Exercise details: Locate all lines in the data below that hold "skills" and show them.
··· Records to process ···
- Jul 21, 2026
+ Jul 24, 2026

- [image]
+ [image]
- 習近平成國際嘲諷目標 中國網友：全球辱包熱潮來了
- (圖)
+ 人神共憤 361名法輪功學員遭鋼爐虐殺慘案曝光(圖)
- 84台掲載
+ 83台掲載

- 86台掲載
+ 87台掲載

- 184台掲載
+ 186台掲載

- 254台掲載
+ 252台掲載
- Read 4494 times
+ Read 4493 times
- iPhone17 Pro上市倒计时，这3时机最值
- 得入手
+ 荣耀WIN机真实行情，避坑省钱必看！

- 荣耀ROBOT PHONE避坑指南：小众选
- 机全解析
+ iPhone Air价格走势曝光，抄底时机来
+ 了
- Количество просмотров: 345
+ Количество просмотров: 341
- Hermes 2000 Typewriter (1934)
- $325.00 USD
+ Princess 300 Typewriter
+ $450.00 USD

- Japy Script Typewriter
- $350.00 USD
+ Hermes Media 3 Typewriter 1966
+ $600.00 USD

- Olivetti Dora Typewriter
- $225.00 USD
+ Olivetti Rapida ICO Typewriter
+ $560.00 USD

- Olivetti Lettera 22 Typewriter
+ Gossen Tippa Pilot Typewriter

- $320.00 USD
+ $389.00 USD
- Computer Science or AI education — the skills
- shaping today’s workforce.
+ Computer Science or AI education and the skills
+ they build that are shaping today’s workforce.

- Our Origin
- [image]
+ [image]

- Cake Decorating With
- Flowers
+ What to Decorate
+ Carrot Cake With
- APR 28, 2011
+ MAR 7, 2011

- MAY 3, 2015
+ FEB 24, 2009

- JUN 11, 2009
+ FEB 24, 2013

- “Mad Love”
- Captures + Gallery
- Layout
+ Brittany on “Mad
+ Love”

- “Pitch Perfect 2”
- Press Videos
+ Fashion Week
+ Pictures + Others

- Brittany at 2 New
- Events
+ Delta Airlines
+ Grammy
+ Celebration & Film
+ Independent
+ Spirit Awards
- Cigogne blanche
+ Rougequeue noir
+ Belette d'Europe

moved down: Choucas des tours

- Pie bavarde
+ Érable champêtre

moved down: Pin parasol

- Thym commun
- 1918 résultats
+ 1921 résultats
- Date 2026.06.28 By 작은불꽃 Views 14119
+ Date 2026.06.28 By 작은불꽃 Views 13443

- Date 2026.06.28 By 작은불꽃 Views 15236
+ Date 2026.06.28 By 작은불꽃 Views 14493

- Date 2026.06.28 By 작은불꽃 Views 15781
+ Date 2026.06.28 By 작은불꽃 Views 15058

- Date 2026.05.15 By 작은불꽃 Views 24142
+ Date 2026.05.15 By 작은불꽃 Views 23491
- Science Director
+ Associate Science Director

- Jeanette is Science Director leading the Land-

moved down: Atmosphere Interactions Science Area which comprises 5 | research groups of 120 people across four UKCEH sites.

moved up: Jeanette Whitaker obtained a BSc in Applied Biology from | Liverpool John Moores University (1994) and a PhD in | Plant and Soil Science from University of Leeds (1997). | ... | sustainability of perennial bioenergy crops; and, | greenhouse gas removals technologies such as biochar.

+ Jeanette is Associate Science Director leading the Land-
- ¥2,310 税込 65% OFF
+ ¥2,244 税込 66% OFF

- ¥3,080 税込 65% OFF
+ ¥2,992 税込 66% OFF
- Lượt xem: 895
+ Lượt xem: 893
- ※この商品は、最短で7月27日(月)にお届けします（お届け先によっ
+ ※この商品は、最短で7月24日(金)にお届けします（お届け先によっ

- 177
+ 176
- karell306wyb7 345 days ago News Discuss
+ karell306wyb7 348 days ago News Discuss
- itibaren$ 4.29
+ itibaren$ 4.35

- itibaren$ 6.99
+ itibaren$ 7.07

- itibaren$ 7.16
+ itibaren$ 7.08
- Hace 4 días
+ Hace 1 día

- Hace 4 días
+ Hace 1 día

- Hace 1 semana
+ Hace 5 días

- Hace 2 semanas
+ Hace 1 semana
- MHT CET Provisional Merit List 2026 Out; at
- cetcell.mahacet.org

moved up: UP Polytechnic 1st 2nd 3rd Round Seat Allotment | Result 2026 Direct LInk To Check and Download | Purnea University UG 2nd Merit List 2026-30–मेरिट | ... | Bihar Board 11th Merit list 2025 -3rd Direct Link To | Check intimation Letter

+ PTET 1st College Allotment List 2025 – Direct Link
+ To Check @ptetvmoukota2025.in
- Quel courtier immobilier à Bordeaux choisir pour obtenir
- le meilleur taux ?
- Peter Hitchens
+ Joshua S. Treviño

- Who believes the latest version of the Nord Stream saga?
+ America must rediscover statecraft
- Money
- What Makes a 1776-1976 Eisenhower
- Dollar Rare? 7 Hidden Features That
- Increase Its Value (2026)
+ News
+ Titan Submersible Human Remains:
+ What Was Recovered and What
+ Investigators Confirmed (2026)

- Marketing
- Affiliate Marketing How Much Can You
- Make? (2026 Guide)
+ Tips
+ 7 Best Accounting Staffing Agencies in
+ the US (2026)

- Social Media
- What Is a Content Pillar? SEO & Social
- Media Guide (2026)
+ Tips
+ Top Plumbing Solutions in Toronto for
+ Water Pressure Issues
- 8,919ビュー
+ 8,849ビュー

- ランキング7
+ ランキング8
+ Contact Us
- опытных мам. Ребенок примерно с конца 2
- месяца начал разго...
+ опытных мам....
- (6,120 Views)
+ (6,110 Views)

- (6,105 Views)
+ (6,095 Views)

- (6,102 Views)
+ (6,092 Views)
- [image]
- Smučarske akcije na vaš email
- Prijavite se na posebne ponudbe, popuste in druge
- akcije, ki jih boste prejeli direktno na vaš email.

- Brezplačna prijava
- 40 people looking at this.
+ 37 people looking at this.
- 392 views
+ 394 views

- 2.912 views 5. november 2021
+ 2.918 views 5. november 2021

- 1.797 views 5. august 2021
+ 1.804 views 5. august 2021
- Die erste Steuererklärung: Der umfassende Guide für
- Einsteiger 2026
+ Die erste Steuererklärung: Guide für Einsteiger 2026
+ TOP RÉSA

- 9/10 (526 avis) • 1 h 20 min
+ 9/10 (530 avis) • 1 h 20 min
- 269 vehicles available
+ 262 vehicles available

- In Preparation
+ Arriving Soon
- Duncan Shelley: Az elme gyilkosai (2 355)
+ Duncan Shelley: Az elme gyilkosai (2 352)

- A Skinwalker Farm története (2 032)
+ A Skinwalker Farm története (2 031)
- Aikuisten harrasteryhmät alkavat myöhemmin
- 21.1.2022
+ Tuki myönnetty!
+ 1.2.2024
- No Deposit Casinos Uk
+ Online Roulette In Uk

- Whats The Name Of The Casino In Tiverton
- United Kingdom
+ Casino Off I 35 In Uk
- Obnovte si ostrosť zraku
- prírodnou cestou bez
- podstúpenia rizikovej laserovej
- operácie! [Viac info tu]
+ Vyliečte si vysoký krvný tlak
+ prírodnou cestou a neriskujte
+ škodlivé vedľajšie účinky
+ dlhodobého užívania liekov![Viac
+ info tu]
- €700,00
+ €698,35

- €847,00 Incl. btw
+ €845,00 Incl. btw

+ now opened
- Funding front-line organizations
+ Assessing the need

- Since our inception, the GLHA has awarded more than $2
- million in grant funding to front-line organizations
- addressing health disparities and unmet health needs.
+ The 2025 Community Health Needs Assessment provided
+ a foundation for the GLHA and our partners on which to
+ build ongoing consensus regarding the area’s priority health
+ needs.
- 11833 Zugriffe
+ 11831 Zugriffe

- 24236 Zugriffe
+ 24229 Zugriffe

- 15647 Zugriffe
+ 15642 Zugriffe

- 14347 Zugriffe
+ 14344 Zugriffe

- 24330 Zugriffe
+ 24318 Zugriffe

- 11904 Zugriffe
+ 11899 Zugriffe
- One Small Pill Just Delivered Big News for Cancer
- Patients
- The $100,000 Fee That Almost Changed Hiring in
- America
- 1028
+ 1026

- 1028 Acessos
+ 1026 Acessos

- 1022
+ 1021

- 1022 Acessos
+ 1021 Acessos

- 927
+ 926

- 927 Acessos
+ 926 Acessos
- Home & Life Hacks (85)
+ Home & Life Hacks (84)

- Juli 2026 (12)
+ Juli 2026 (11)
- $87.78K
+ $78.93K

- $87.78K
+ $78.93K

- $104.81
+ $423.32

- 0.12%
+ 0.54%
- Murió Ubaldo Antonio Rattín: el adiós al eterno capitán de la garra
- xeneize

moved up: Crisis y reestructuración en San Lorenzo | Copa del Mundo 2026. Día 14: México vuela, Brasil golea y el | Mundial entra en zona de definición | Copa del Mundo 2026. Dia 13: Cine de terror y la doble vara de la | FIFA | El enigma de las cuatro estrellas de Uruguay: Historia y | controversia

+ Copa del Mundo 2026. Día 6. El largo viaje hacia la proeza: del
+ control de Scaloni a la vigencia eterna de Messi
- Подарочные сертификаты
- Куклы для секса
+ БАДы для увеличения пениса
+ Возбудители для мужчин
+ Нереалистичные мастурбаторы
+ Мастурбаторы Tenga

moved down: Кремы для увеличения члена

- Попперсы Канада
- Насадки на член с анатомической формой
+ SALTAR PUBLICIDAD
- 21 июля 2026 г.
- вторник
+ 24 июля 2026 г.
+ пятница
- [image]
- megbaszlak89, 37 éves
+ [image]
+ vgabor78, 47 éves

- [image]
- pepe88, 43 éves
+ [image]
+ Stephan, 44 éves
···
Answer box:
- Computer Science or AI education — the skills
+ Computer Science or AI education and the skills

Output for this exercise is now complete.